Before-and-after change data
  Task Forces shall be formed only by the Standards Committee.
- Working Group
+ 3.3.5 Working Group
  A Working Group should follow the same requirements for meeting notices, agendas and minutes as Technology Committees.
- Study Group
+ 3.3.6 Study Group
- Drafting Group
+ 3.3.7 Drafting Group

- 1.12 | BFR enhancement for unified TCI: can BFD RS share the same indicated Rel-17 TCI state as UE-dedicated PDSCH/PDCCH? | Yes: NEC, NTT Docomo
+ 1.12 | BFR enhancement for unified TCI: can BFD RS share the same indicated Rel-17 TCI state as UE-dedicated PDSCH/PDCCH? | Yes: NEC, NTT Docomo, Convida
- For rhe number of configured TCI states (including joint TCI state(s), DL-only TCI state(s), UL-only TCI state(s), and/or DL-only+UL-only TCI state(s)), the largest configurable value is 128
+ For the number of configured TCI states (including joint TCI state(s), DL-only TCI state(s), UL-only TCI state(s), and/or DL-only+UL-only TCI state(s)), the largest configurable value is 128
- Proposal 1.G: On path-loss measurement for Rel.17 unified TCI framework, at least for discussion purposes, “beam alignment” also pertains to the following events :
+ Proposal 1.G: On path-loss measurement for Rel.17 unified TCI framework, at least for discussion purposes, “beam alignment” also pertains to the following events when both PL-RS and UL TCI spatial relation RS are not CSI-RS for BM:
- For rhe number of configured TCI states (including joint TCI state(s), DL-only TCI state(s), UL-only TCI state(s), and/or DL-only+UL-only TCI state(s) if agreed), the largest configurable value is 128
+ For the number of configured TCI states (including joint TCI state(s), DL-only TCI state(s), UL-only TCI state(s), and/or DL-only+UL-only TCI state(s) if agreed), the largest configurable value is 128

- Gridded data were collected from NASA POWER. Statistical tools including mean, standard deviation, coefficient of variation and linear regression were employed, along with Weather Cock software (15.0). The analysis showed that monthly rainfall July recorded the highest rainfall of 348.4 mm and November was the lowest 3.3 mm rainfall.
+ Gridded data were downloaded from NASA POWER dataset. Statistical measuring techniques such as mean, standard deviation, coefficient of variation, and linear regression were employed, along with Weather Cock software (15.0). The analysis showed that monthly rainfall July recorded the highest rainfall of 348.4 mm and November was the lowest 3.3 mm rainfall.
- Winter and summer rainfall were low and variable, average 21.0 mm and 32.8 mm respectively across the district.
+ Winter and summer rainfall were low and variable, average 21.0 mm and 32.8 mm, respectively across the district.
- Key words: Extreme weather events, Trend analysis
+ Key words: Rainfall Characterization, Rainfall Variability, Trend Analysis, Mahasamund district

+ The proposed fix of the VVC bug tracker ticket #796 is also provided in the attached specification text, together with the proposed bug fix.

**Activity**
Your reply should be all of the data, returned exactly.

**Answer to the exercise**
  Task Forces shall be formed only by the Standards Committee.
- Working Group
+ 3.3.5 Working Group
  A Working Group should follow the same requirements for meeting notices, agendas and minutes as Technology Committees.
- Study Group
+ 3.3.6 Study Group
- Drafting Group
+ 3.3.7 Drafting Group

- 1.12 | BFR enhancement for unified TCI: can BFD RS share the same indicated Rel-17 TCI state as UE-dedicated PDSCH/PDCCH? | Yes: NEC, NTT Docomo
+ 1.12 | BFR enhancement for unified TCI: can BFD RS share the same indicated Rel-17 TCI state as UE-dedicated PDSCH/PDCCH? | Yes: NEC, NTT Docomo, Convida
- For rhe number of configured TCI states (including joint TCI state(s), DL-only TCI state(s), UL-only TCI state(s), and/or DL-only+UL-only TCI state(s)), the largest configurable value is 128
+ For the number of configured TCI states (including joint TCI state(s), DL-only TCI state(s), UL-only TCI state(s), and/or DL-only+UL-only TCI state(s)), the largest configurable value is 128
- Proposal 1.G: On path-loss measurement for Rel.17 unified TCI framework, at least for discussion purposes, “beam alignment” also pertains to the following events :
+ Proposal 1.G: On path-loss measurement for Rel.17 unified TCI framework, at least for discussion purposes, “beam alignment” also pertains to the following events when both PL-RS and UL TCI spatial relation RS are not CSI-RS for BM:
- For rhe number of configured TCI states (including joint TCI state(s), DL-only TCI state(s), UL-only TCI state(s), and/or DL-only+UL-only TCI state(s) if agreed), the largest configurable value is 128
+ For the number of configured TCI states (including joint TCI state(s), DL-only TCI state(s), UL-only TCI state(s), and/or DL-only+UL-only TCI state(s) if agreed), the largest configurable value is 128

- Gridded data were collected from NASA POWER. Statistical tools including mean, standard deviation, coefficient of variation and linear regression were employed, along with Weather Cock software (15.0). The analysis showed that monthly rainfall July recorded the highest rainfall of 348.4 mm and November was the lowest 3.3 mm rainfall.
+ Gridded data were downloaded from NASA POWER dataset. Statistical measuring techniques such as mean, standard deviation, coefficient of variation, and linear regression were employed, along with Weather Cock software (15.0). The analysis showed that monthly rainfall July recorded the highest rainfall of 348.4 mm and November was the lowest 3.3 mm rainfall.
- Winter and summer rainfall were low and variable, average 21.0 mm and 32.8 mm respectively across the district.
+ Winter and summer rainfall were low and variable, average 21.0 mm and 32.8 mm, respectively across the district.
- Key words: Extreme weather events, Trend analysis
+ Key words: Rainfall Characterization, Rainfall Variability, Trend Analysis, Mahasamund district

+ The proposed fix of the VVC bug tracker ticket #796 is also provided in the attached specification text, together with the proposed bug fix.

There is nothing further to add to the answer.